** INFORMATION **
[Start of section]
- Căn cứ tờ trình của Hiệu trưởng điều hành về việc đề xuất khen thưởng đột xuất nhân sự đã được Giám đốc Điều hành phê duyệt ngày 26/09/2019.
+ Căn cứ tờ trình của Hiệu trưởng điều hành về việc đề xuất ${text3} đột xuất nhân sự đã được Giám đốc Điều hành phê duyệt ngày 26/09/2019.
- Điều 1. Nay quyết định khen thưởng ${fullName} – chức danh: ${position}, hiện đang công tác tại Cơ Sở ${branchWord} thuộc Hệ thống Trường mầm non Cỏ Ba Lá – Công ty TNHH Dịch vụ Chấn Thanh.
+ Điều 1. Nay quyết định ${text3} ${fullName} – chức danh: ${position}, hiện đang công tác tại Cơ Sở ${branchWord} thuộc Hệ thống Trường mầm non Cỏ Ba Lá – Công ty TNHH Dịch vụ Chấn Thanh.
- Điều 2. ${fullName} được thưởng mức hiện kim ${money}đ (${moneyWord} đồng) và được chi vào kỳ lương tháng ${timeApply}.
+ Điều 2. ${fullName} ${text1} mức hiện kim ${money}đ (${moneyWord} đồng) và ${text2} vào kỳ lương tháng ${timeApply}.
[End of section]
[Start of section]
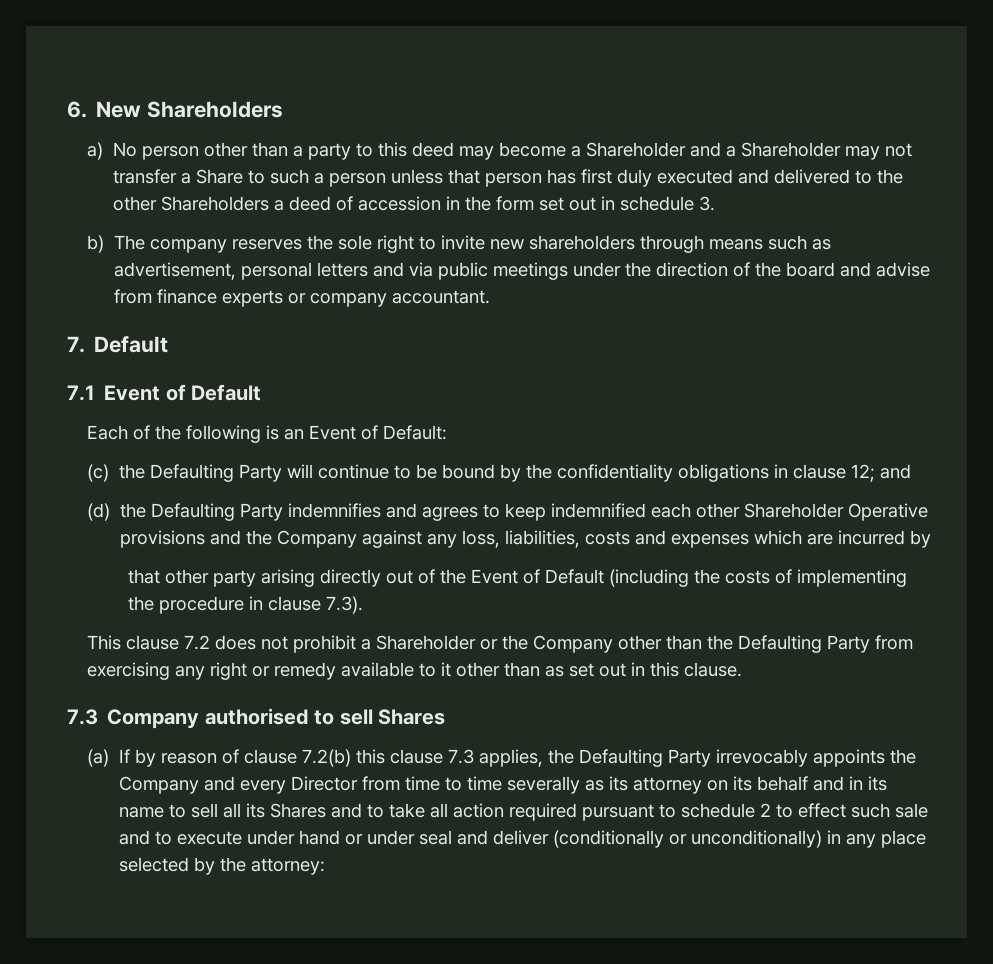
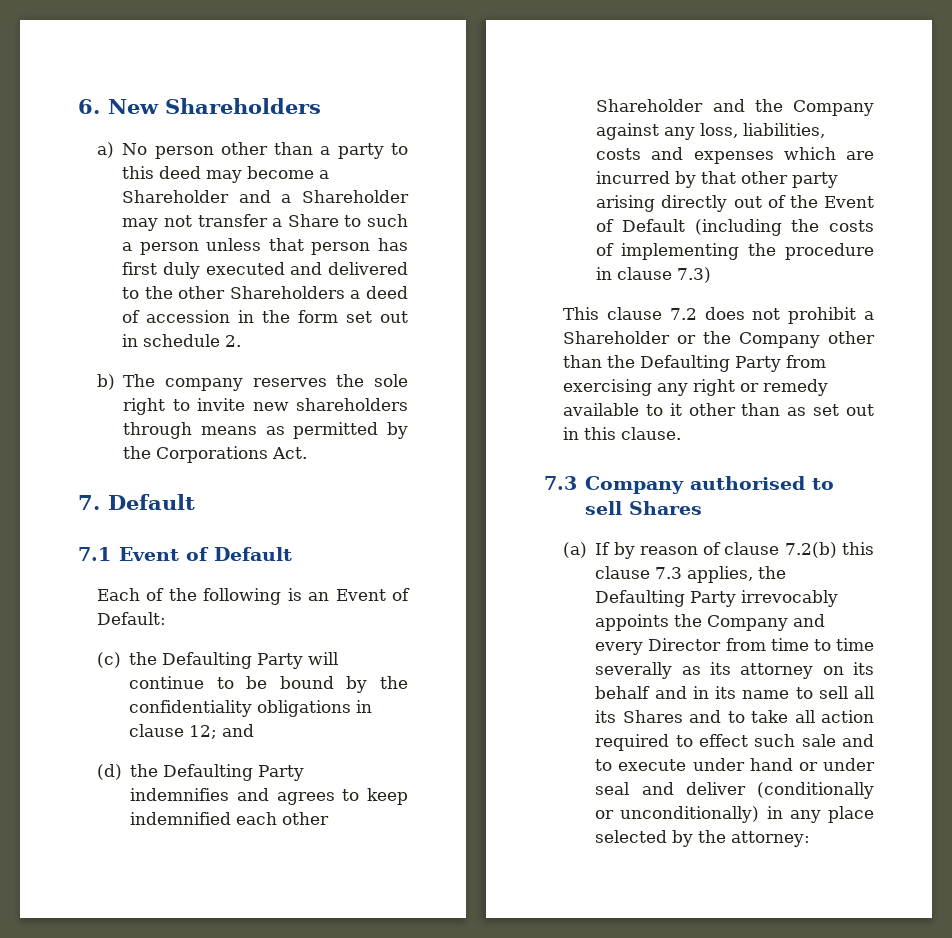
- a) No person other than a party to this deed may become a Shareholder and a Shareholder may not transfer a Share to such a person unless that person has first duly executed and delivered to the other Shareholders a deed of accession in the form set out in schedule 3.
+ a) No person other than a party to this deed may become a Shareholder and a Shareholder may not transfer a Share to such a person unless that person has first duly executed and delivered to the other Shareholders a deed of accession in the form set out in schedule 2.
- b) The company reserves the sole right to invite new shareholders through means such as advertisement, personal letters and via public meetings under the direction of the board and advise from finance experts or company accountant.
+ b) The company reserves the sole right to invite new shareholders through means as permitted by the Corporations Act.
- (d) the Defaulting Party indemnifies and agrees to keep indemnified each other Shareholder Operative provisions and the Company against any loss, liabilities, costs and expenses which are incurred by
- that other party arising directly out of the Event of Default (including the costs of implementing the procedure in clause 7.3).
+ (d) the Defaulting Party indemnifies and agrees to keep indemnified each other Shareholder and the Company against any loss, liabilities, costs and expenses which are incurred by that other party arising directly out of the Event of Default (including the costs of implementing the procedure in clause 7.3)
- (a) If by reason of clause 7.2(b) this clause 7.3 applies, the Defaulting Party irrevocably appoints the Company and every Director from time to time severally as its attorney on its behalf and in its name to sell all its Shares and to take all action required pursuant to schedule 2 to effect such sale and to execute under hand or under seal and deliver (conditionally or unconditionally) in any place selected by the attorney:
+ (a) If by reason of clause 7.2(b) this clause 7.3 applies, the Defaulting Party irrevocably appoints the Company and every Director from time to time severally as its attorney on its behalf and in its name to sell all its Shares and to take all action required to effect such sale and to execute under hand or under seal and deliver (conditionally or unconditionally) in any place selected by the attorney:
[End of section]
** TASK TO CARRY OUT **
Give back exactly the lines of the listing above that run from the line with "- Căn cứ tờ" to the line with "được thưởng mức", inclusive.

** EXERCISE SOLUTION **
- Căn cứ tờ trình của Hiệu trưởng điều hành về việc đề xuất khen thưởng đột xuất nhân sự đã được Giám đốc Điều hành phê duyệt ngày 26/09/2019.
+ Căn cứ tờ trình của Hiệu trưởng điều hành về việc đề xuất ${text3} đột xuất nhân sự đã được Giám đốc Điều hành phê duyệt ngày 26/09/2019.
- Điều 1. Nay quyết định khen thưởng ${fullName} – chức danh: ${position}, hiện đang công tác tại Cơ Sở ${branchWord} thuộc Hệ thống Trường mầm non Cỏ Ba Lá – Công ty TNHH Dịch vụ Chấn Thanh.
+ Điều 1. Nay quyết định ${text3} ${fullName} – chức danh: ${position}, hiện đang công tác tại Cơ Sở ${branchWord} thuộc Hệ thống Trường mầm non Cỏ Ba Lá – Công ty TNHH Dịch vụ Chấn Thanh.
- Điều 2. ${fullName} được thưởng mức hiện kim ${money}đ (${moneyWord} đồng) và được chi vào kỳ lương tháng ${timeApply}.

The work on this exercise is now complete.